**What the exercise asks:**
The word "radius" marks the lines to keep; find each one in the data and copy it.

——

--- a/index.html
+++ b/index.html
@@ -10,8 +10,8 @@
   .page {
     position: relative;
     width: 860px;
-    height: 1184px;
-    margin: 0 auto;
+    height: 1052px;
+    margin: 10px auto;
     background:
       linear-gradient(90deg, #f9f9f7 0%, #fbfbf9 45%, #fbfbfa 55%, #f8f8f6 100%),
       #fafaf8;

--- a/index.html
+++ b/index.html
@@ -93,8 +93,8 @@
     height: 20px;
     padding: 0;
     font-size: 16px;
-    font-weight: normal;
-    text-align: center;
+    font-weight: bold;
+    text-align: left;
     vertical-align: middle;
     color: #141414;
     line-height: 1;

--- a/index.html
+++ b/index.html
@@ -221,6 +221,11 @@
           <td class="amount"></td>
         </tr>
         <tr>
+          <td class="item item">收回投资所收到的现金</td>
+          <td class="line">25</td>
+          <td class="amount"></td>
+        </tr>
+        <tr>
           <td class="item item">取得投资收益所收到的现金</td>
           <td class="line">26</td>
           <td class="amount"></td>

——

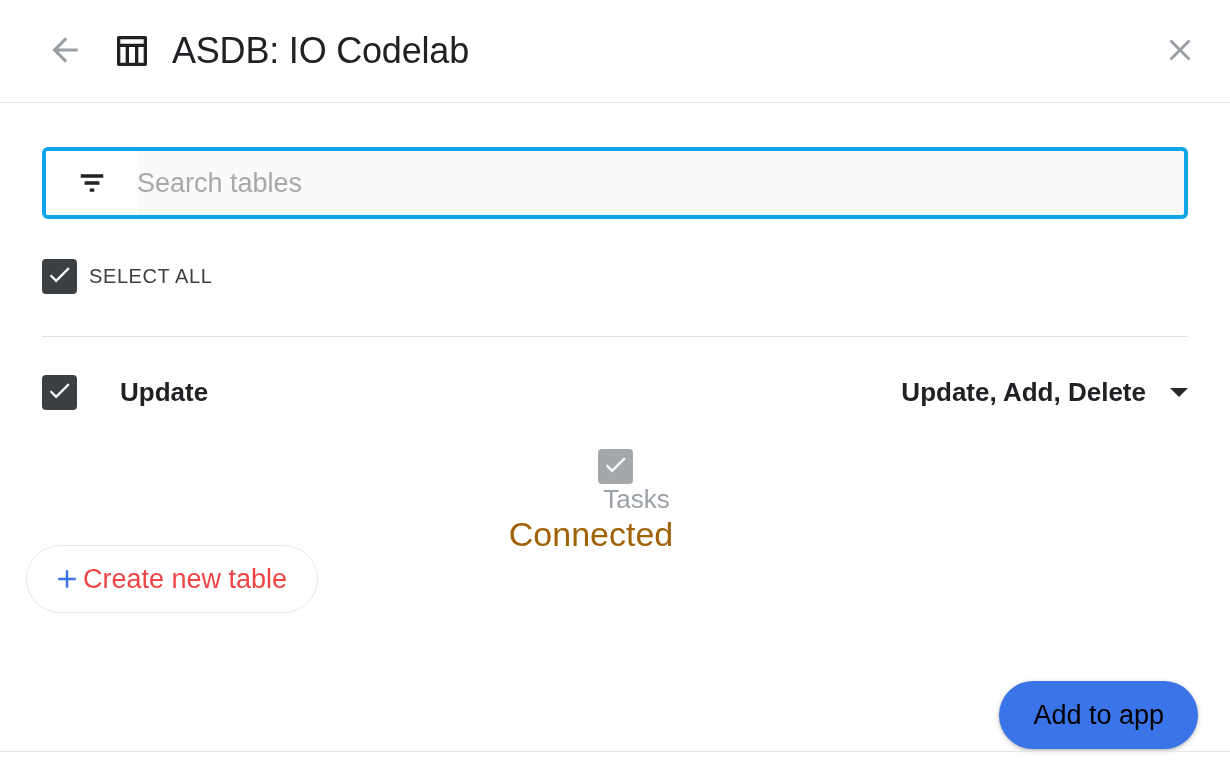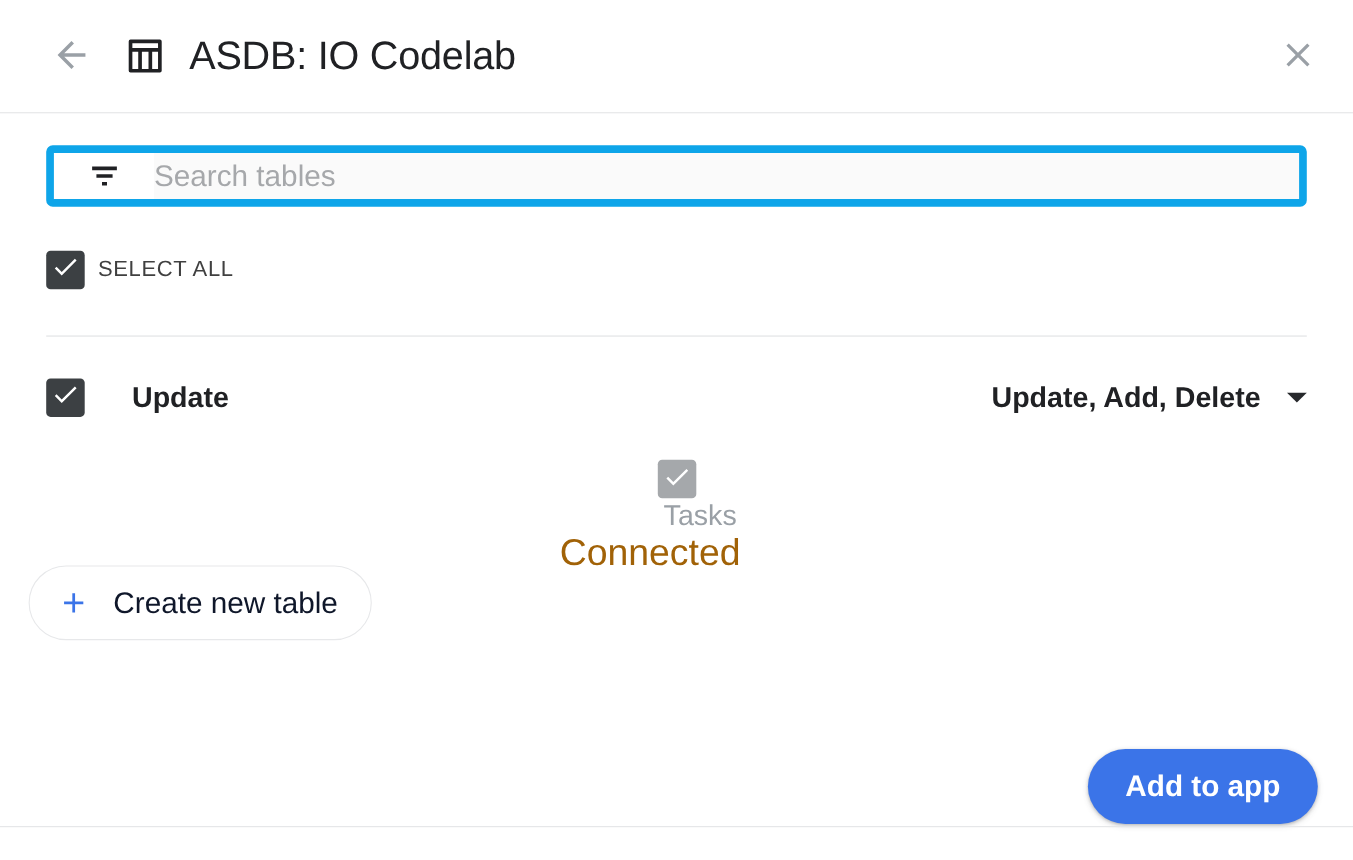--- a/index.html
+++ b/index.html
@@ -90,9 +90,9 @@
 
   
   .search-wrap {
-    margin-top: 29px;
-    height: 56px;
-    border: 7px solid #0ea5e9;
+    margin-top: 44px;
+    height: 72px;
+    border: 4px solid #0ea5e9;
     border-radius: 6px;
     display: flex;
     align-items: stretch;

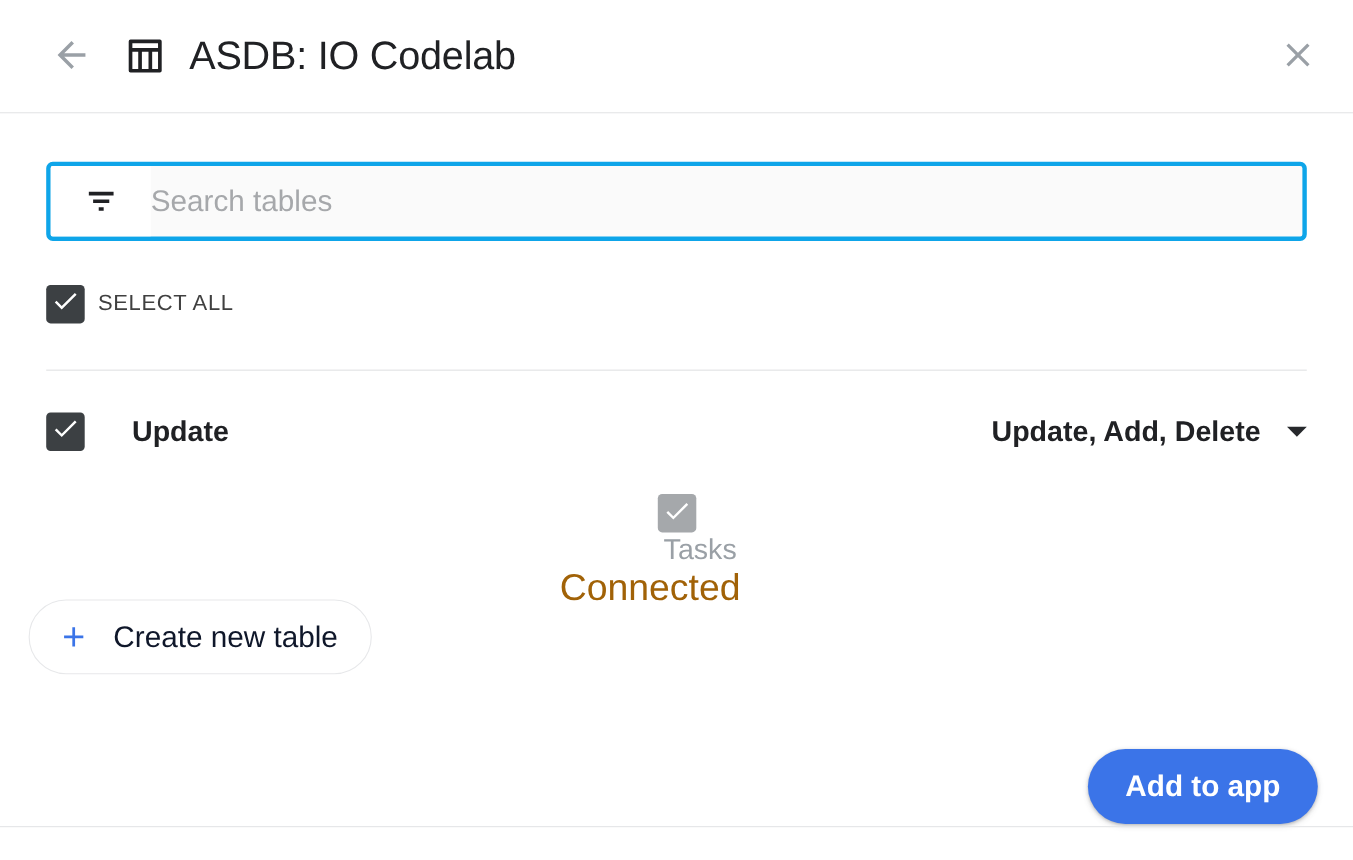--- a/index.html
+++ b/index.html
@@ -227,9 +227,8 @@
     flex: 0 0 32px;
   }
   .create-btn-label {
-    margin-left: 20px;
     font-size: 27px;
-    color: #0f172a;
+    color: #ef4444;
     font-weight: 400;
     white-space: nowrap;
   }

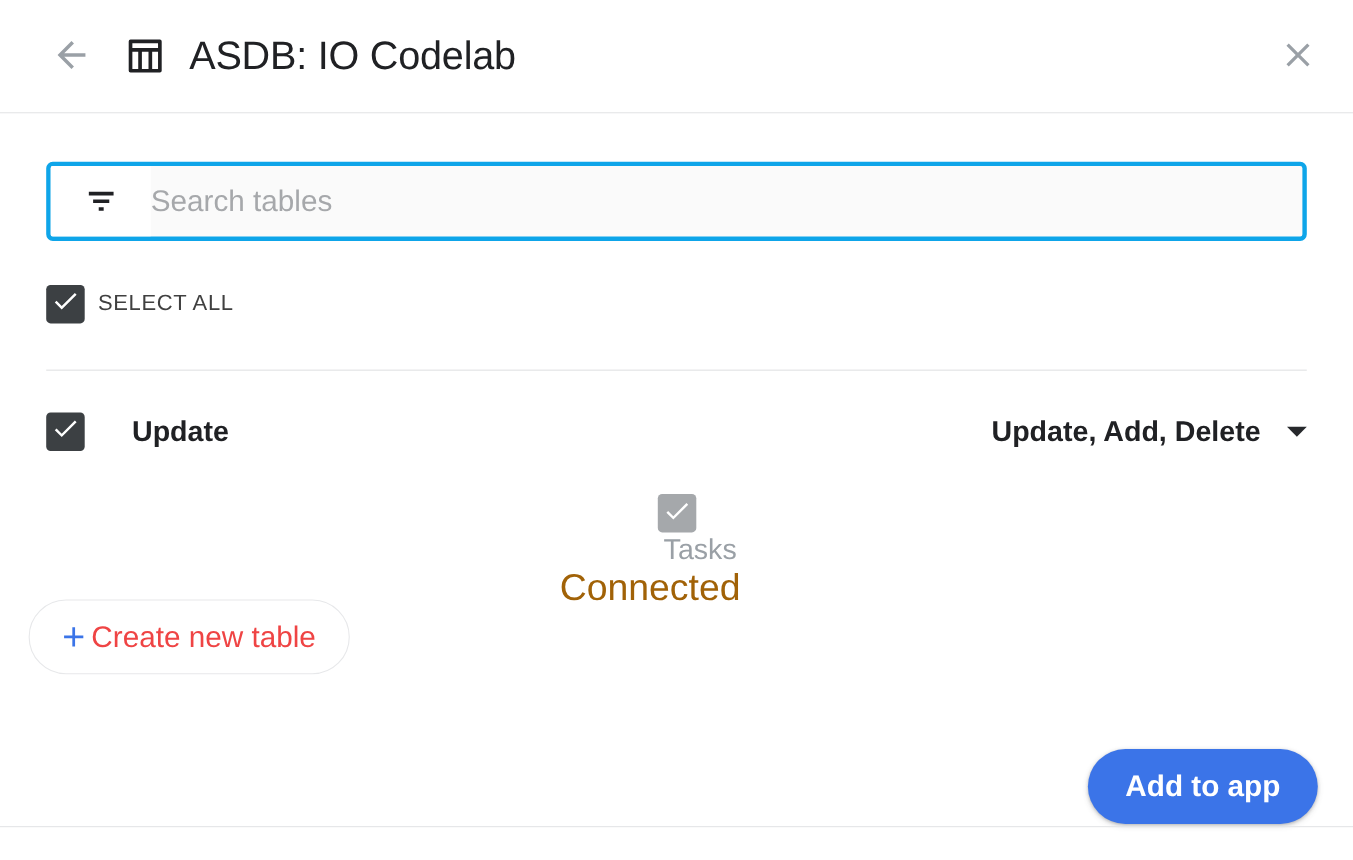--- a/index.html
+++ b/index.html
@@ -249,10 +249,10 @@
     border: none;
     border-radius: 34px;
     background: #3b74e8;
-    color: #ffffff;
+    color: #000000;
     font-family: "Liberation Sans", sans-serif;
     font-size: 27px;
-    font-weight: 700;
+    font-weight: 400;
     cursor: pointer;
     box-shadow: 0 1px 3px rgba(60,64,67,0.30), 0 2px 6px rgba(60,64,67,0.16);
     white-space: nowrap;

——

**Solution for this problem:**
     border-radius: 6px;
     border-radius: 34px;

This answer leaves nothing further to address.